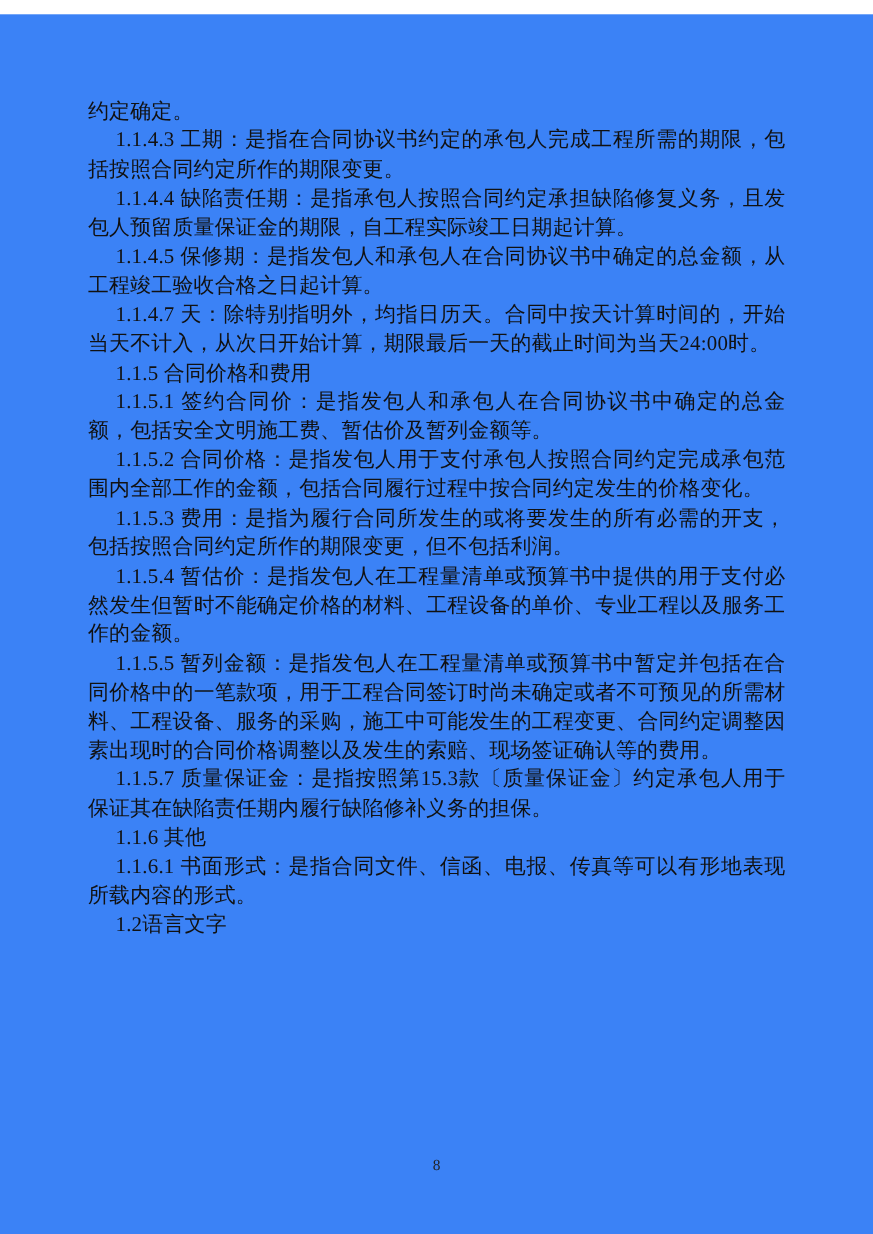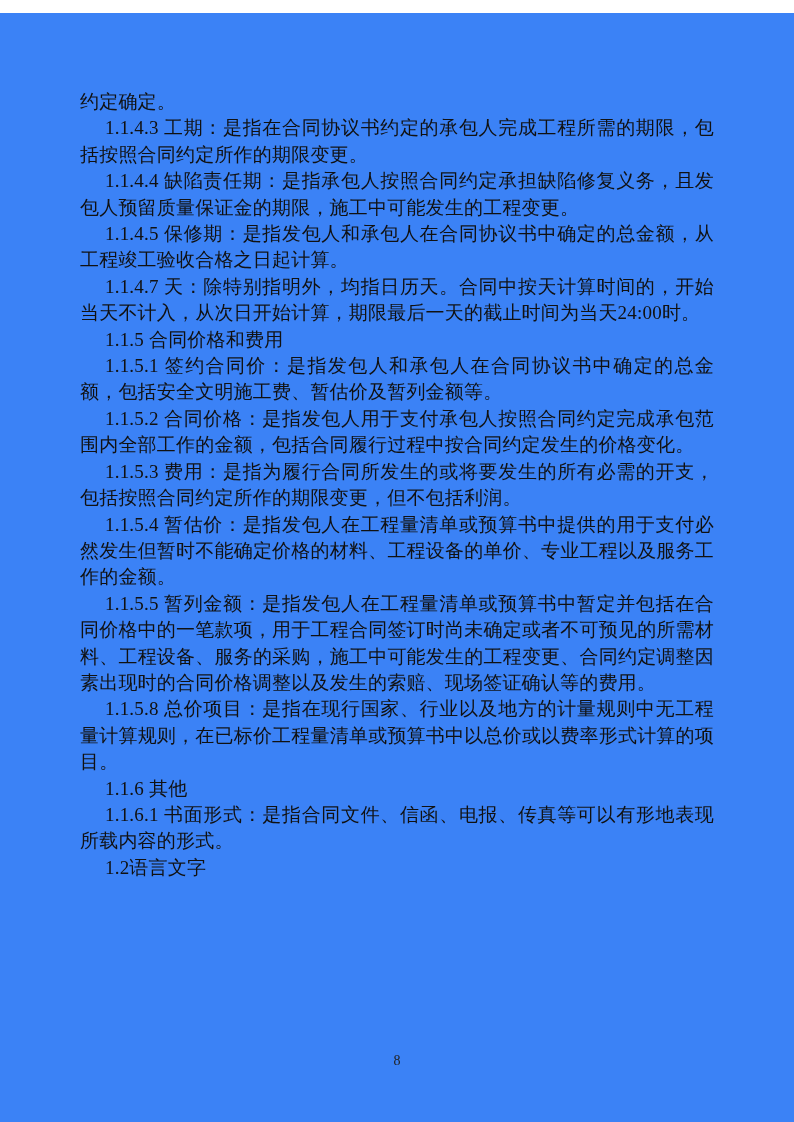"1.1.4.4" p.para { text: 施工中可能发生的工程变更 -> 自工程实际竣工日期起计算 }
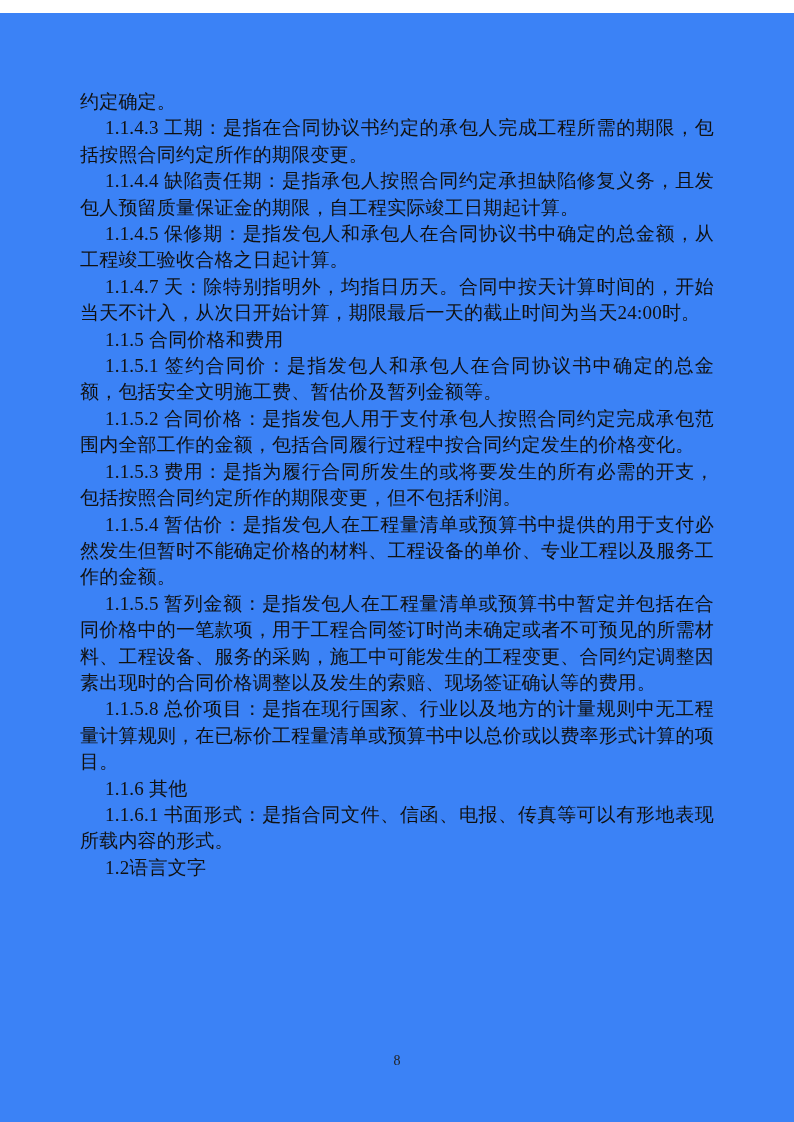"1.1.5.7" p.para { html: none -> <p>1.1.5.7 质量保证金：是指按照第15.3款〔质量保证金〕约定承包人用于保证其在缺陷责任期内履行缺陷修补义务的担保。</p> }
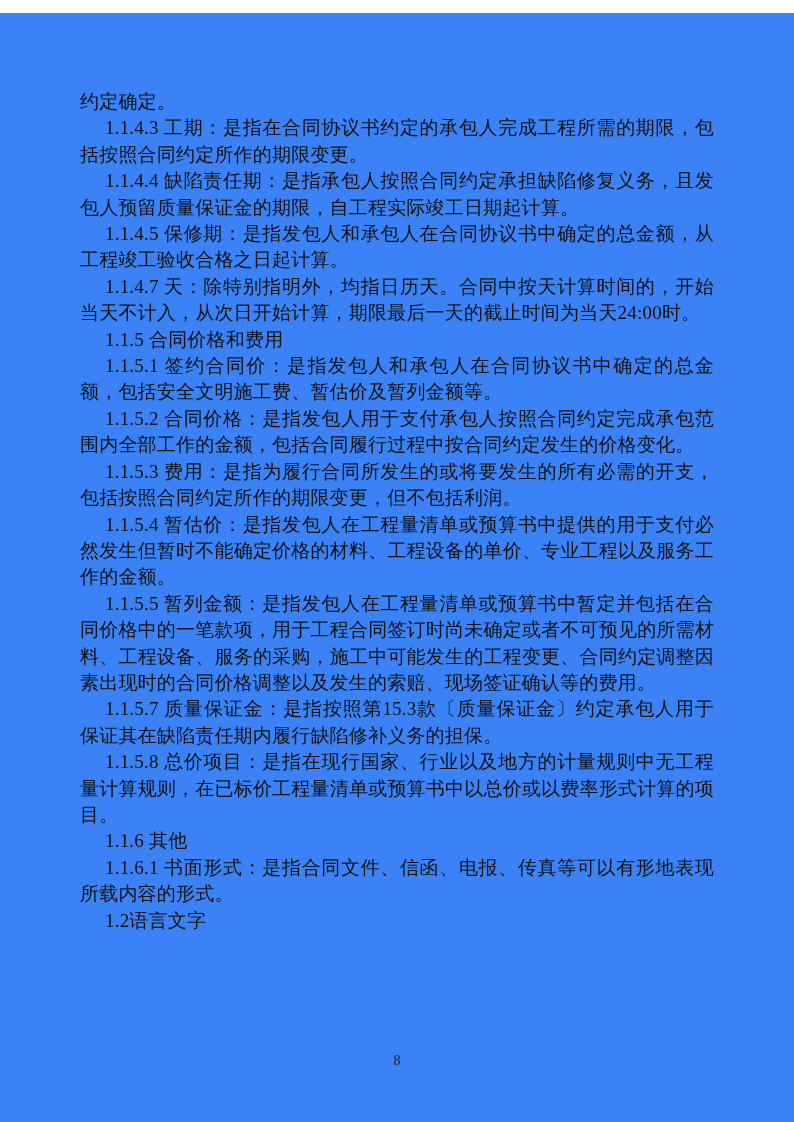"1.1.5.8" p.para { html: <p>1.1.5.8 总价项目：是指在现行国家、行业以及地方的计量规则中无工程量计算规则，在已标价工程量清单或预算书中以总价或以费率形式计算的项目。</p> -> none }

==

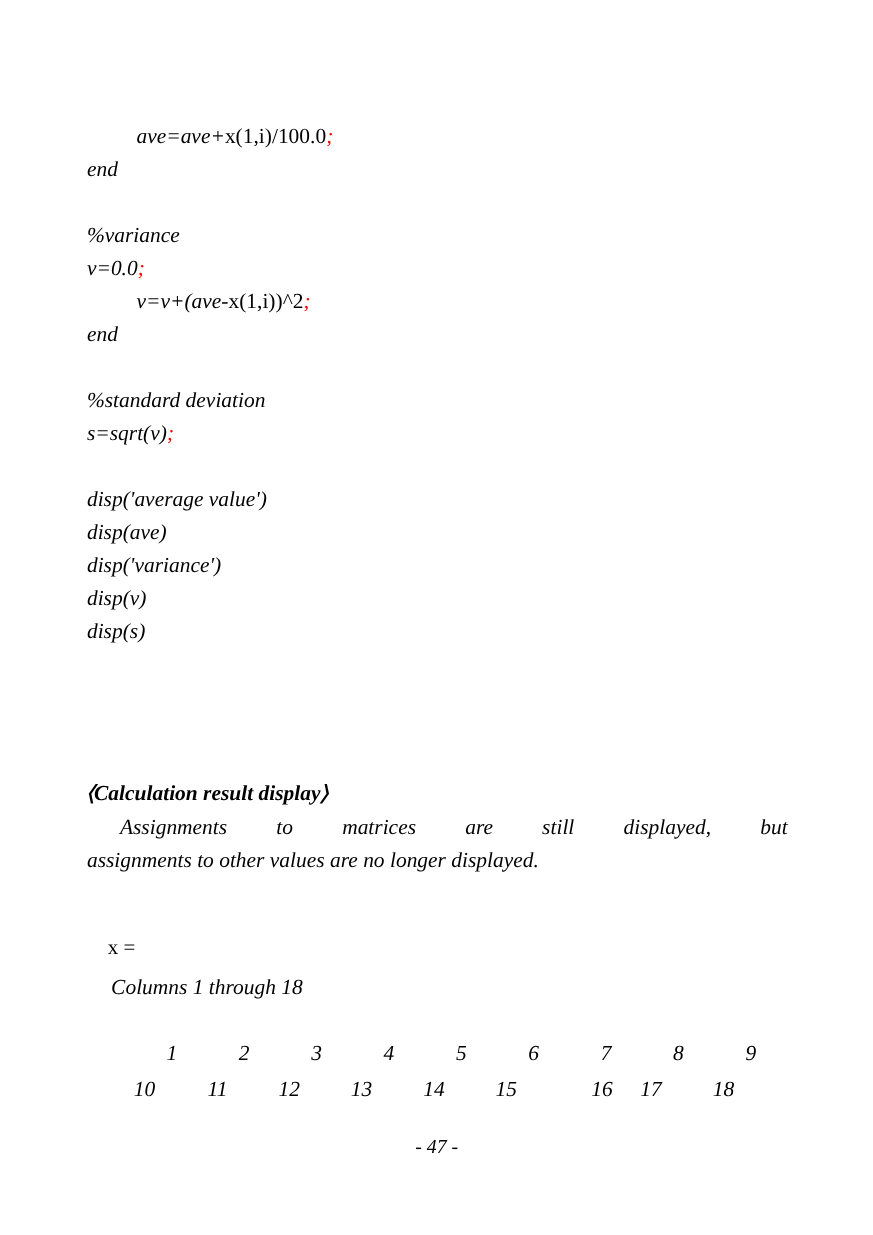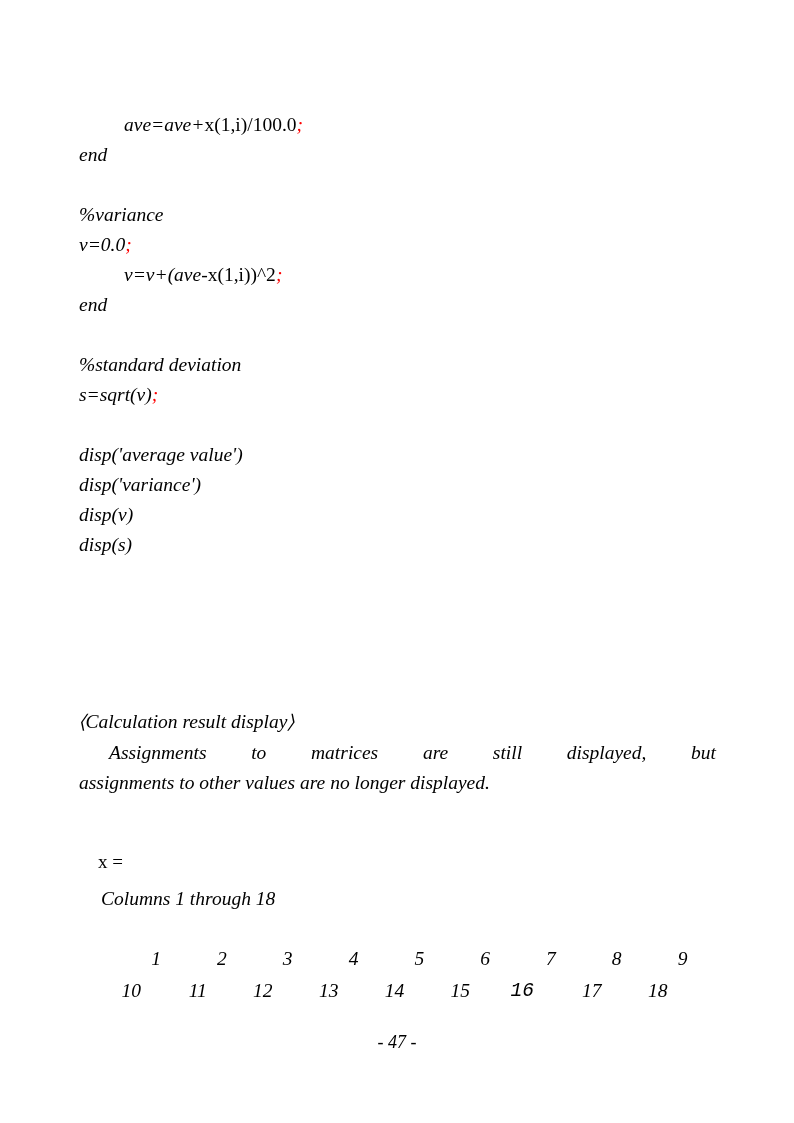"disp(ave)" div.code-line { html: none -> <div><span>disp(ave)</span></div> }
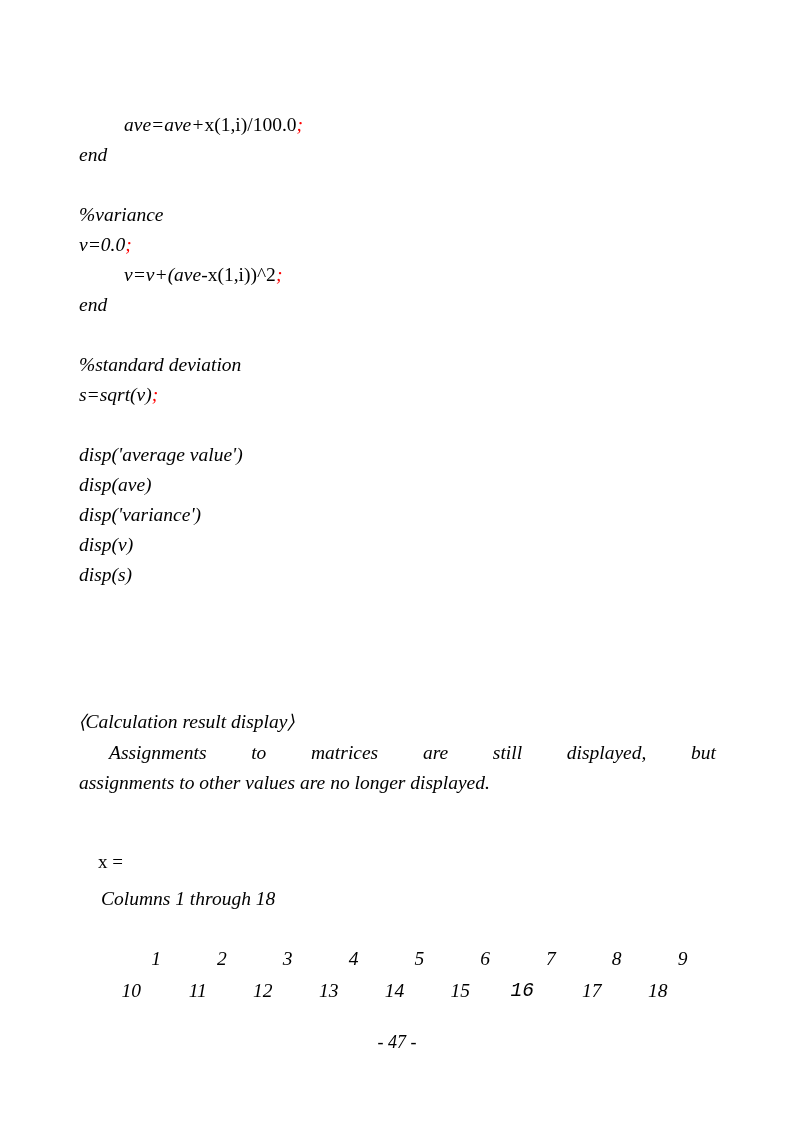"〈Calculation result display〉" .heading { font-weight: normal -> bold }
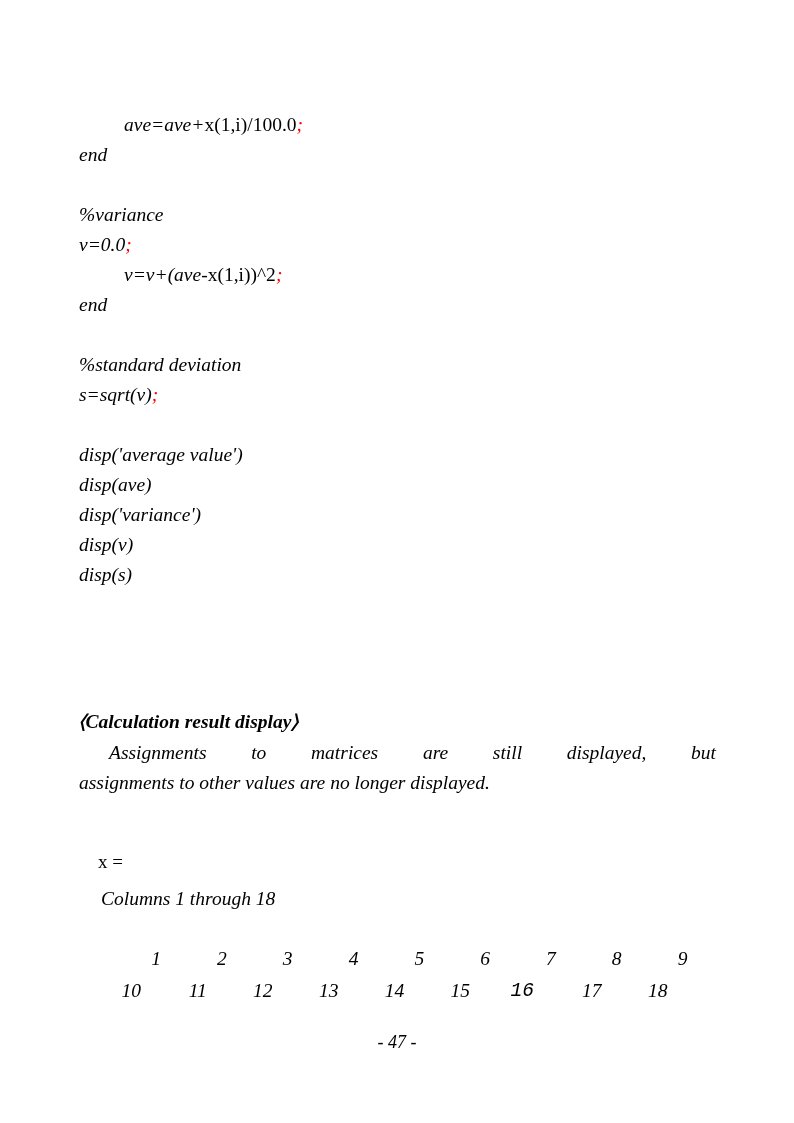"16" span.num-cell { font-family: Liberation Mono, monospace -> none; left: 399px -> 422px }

## What is expected
Going by the entries above, repeat exactly the lines that start at the line with "none -> <div><span>disp(ave)</span></div>" and go on through the line with "Liberation Mono, monospace". Pictures are not part of the copy.

## Expected answer
"disp(ave)" div.code-line { html: none -> <div><span>disp(ave)</span></div> }
"〈Calculation result display〉" .heading { font-weight: normal -> bold }
"16" span.num-cell { font-family: Liberation Mono, monospace -> none; left: 399px -> 422px }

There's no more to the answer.